Exercise objective: From the entries below, retype only the lines from the one with "[46,316,76,333] // !logo -> (269, 283) none" through the one with "[46,877,196,894] // !ant !palette !maze !lines ->", exactly as written.

Data for this exercise:
************
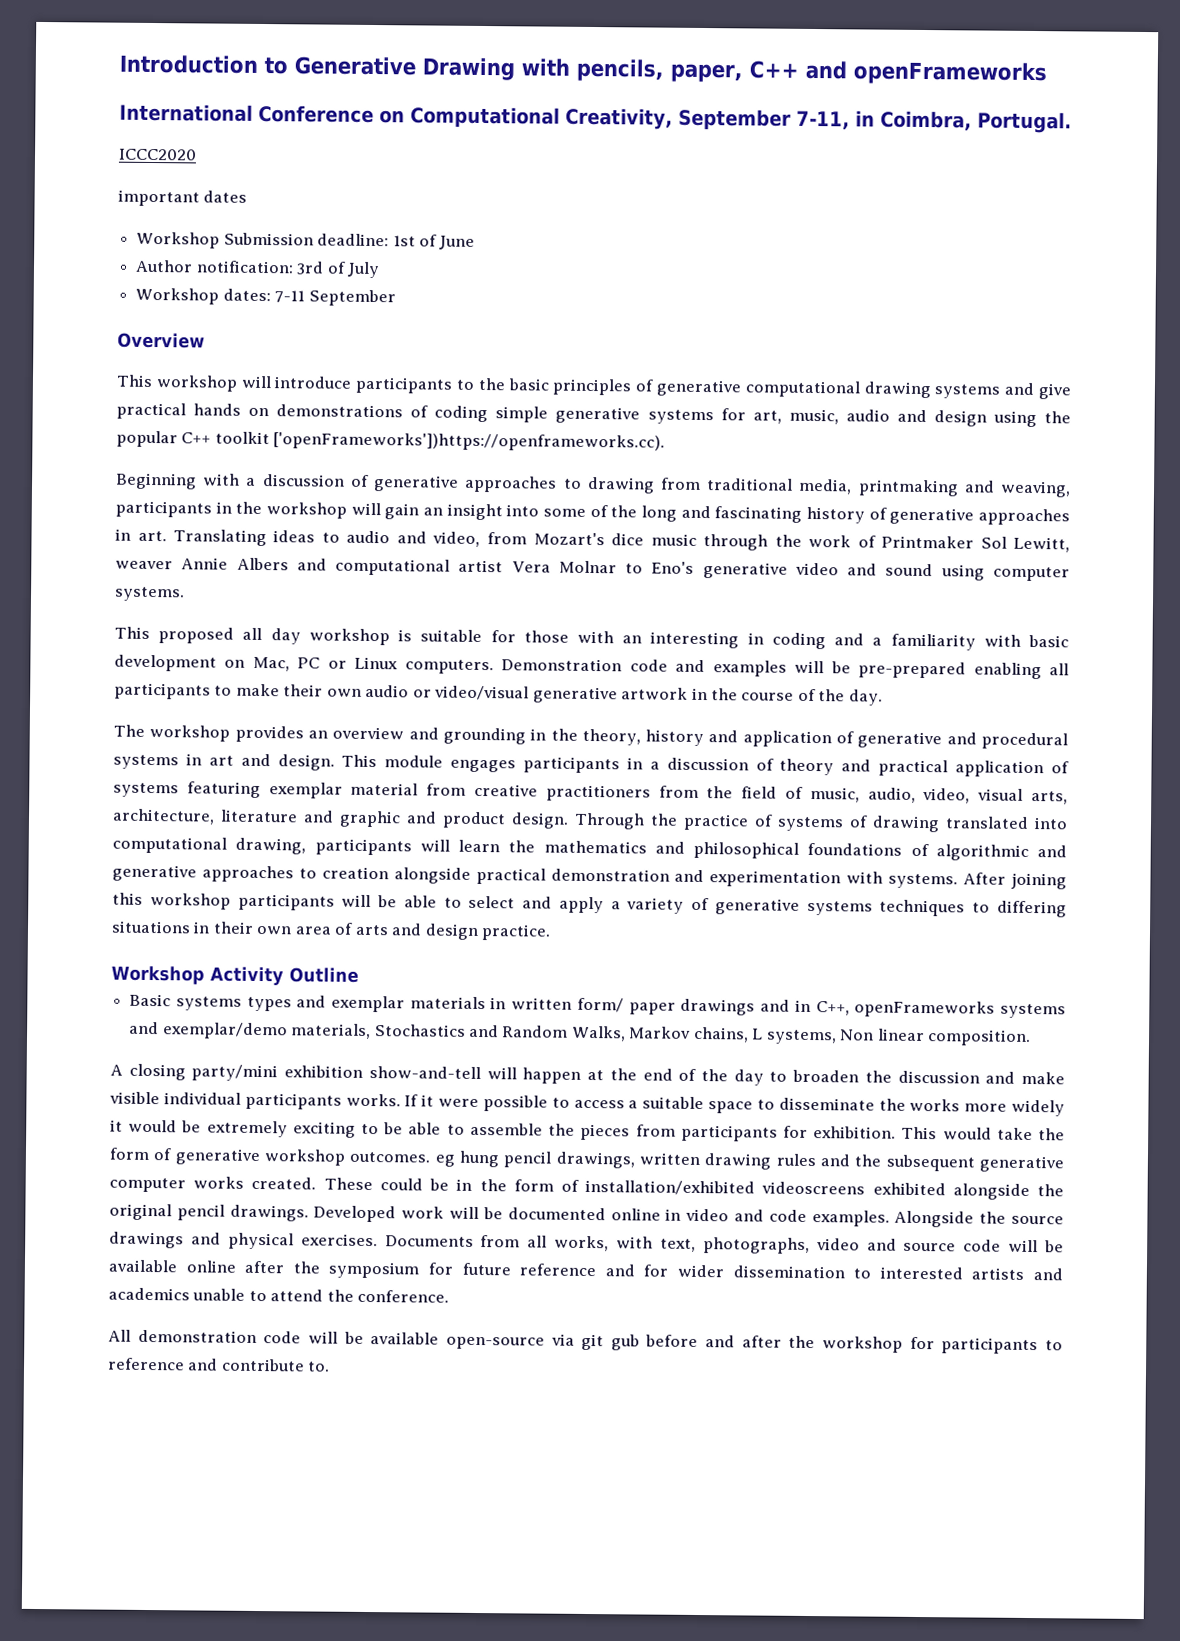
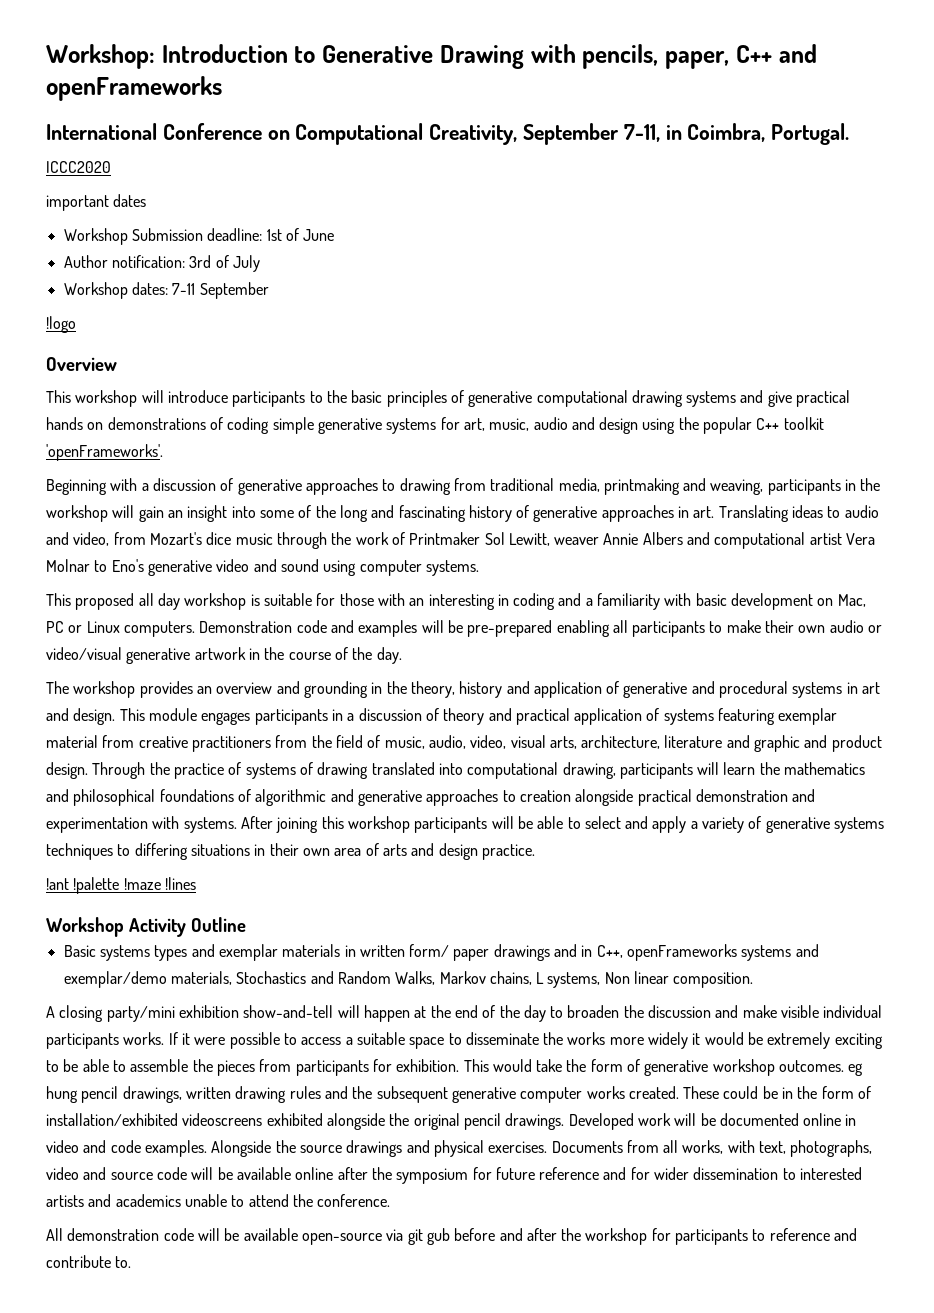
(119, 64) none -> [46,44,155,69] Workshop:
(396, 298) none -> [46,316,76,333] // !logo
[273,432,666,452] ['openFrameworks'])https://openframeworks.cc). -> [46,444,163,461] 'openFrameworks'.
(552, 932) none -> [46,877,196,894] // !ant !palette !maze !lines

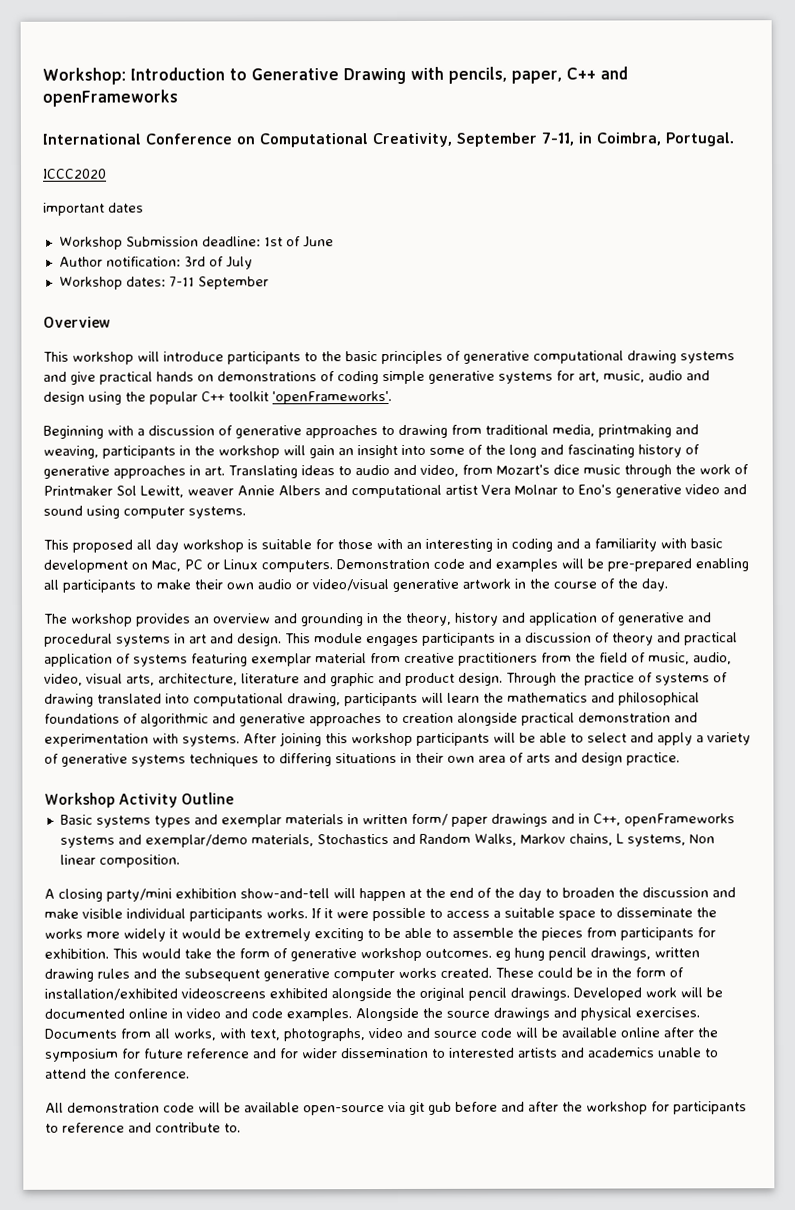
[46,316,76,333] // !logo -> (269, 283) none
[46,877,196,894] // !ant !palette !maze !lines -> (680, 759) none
************
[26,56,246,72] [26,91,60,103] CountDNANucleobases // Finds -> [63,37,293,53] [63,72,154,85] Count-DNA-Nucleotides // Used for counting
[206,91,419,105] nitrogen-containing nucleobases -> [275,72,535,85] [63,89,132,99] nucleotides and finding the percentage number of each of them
************
Exercise output:
[46,316,76,333] // !logo -> (269, 283) none
[46,877,196,894] // !ant !palette !maze !lines -> (680, 759) none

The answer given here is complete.